Наши семьи выросли в одном дворе, сложились в одном классе, наши отцы служили вместе, а до этого воевали до последнего дня войны. Наши матери покупали домашний скарб в одних магазинах на одной улице. Сахарницы, ложки, супницы, скатерти, рамки для фотографий и елочные игрушки – в наших семьях продублированы. Как продублированы некоторые черно-белые, с легким желтоватым налетом фотографии и воспоминания.
Когда наша крепкая компания собиралась за столом, обязательно всплывала история о том, как четырехлетний Лева потерялся на елке в Кремле, как на отдыхе в Крыму, куда наши родители исправно вывозили нас каждый год, у Левы болели уши, и маленький, смешной, с платком на голове, он грустно сидел на берегу; как катались на лыжах под Смоленском… Воспоминаний было много, они захлестывали нас, дробились мелкими гранями, искрились, и мы становились моложе, а в глазах появлялся задорный блеск. После этого Лева брал гитару и пел свой любимый романс «Отцвели уж давно хризантемы в саду». Пел он с чувством, иногда прихватывая не те струны, но нам это было не важно.
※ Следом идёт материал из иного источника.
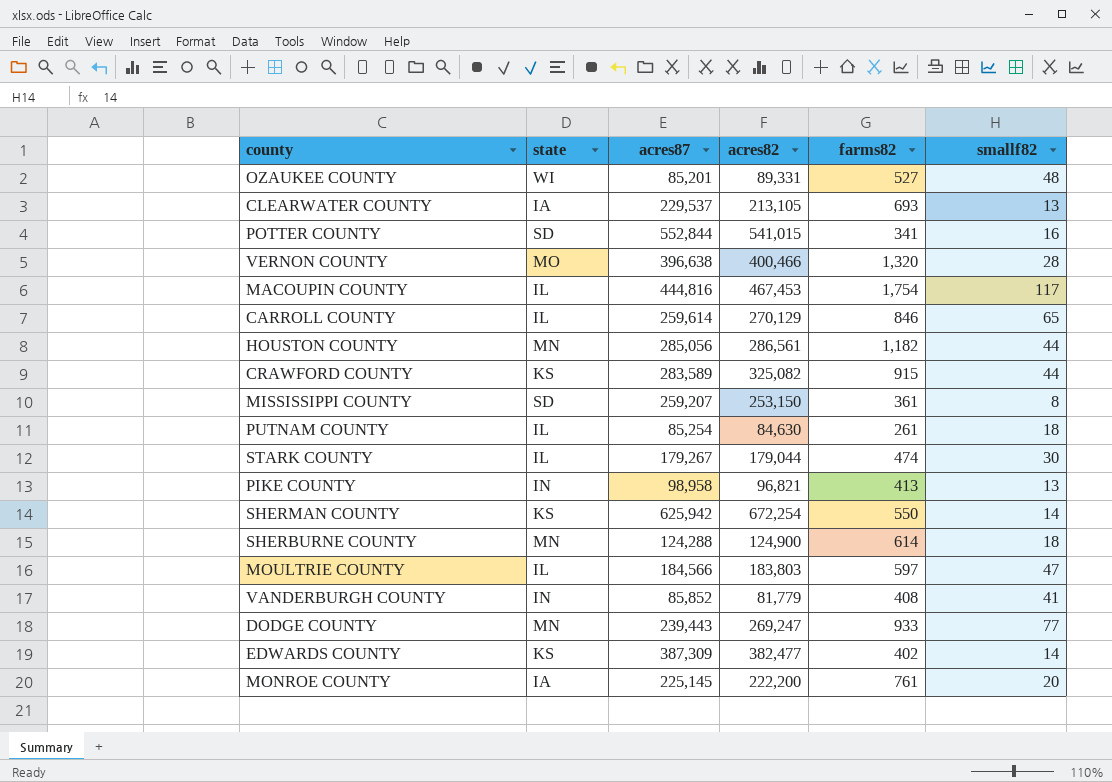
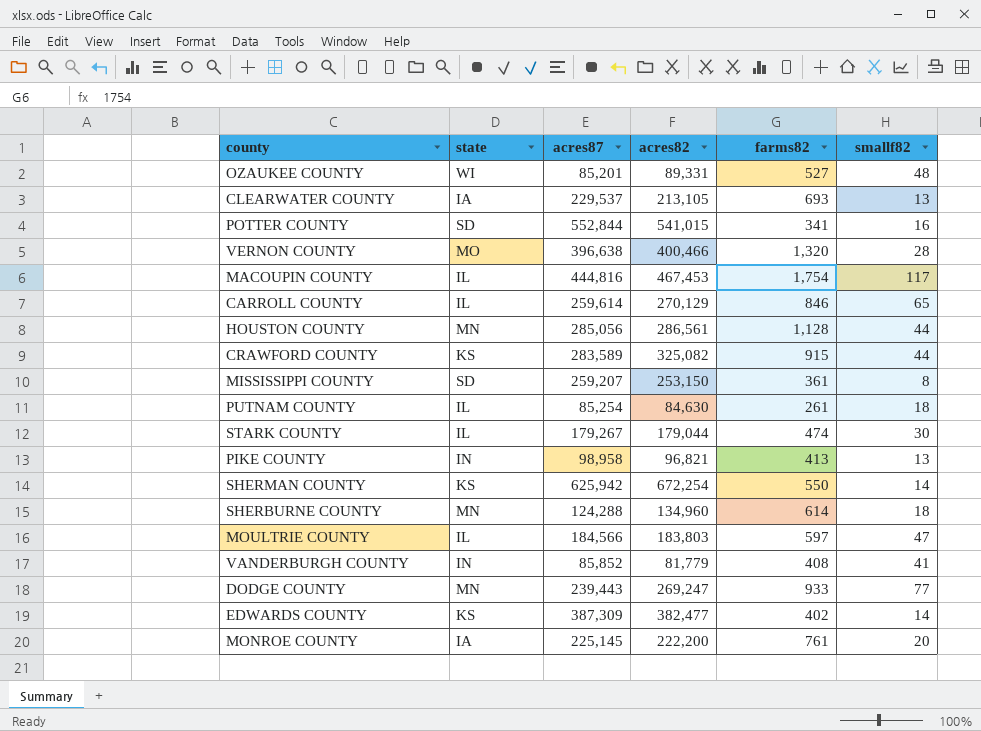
HOUSTON COUNTY | farms82: 1,182 -> 1,128
SHERBURNE COUNTY | acres82: 124,900 -> 134,960

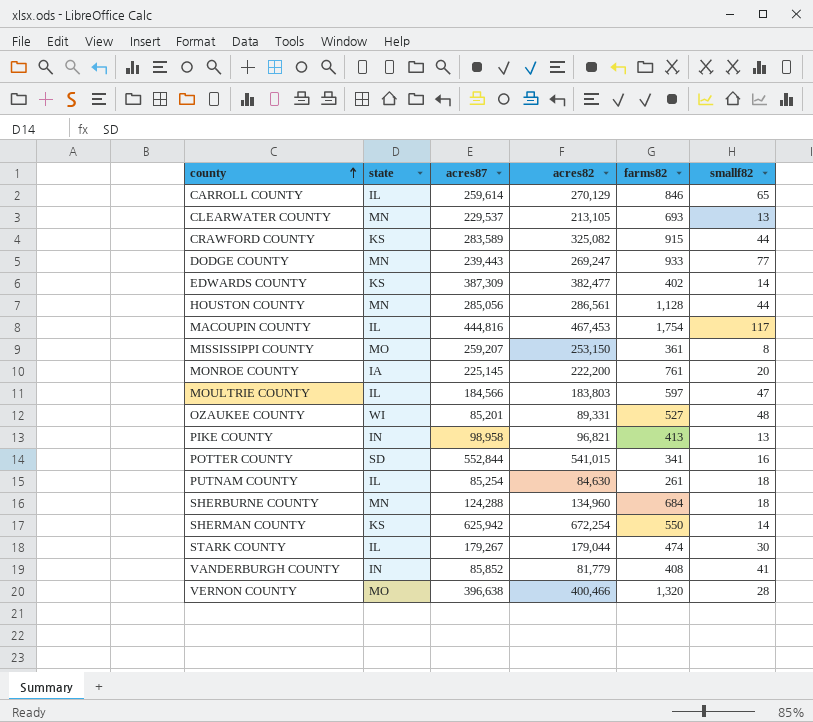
row order: none -> county ascending
CLEARWATER COUNTY | state: IA -> MN
MISSISSIPPI COUNTY | state: SD -> MO
SHERBURNE COUNTY | farms82: 614 -> 684

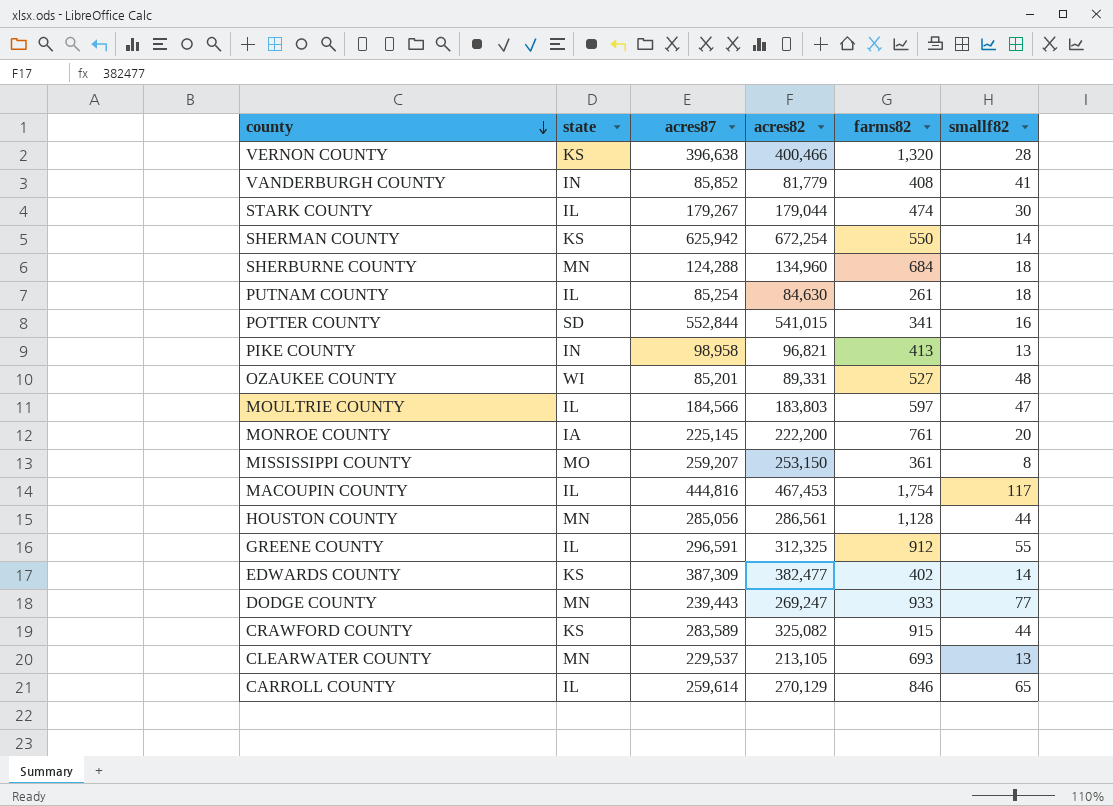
row order: county ascending -> county descending
VERNON COUNTY | state: MO -> KS
row GREENE COUNTY: none -> IL | 296,591 | 312,325 | 912 | 55

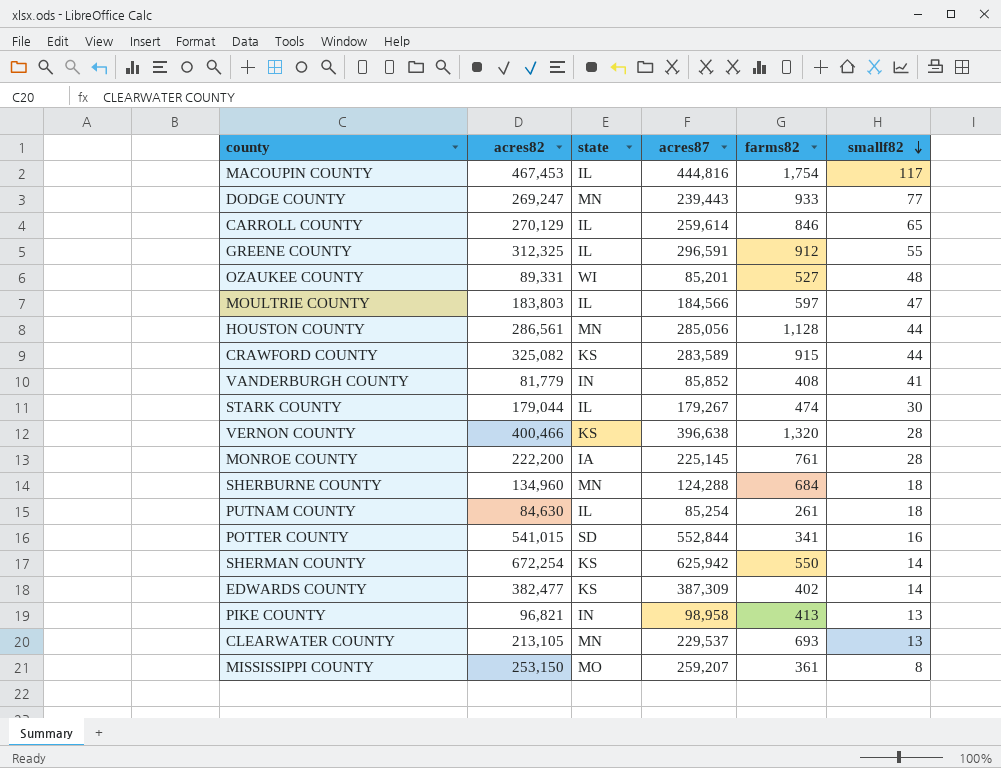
row order: county descending -> smallf82 descending
column acres82 | position: 4 -> 2
MONROE COUNTY | smallf82: 20 -> 28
Новогодняя встреча двадцатипятилетней давности… Мы сидим за праздничным столом, покрытым старенькой шелковой скатертью «тех времен», у Левы. Отзвенели куранты, после торжественного вручения подарков, благодушные и счастливые, мы расхваливаем коронные блюда его семьи – селедку под шубой и холодец. Раздается звонок в дверь, и Лева, загадочно улыбаясь, манит нас за собой. Мы выбегаем на лестничную площадку (а в Левином доме она огромна) и ахаем. Стараниями Левы и соседей она превращена в новогоднюю танцплощадку – украшена мишурой, надписями с шутливыми поздравлениями и даже маленькой елочкой. Соседи из квартиры напротив выкатывают столик с самодельными наливками (помнится, это был чернослив на спирту), и каждый произносит короткие, но емкие тосты. А потом под магнитофон, вынесенный на площадку, мы танцуем до утра. «Как тогда, в НАШЕМ дворе, правда?» – мечтательно повторяет Лева и опрокидывает очередную рюмочку настойки.
Светало, когда Лева отправился провожать нас, несмотря на наши заверения, что до дома мы доберемся сами. Морозный воздух огласила первая фраза романса «Утро туманное, утро седое», дальше которой дело так и не пошло, но нам хватало и этой строки, чтобы выразить радость от того, что жизнь прекрасна, когда в ней есть такие друзья. Громыхая промерзшими боками, по пустой и гулкой улице полз первый троллейбус. Лева замахал руками, свистнул, подзывая его, как такси, и троллейбус послушно остановился. «С наступившим!» – совсем не сердито крикнул водитель, и мы плюхнулись на холодные, как сугробы, сиденья, а в сумках у нас гремели быстро замерзающие миски и тарелки с гостинцами – салатами, холодцом, пирогами и чем-то еще, всученными нам Левиной женой «на дорожку».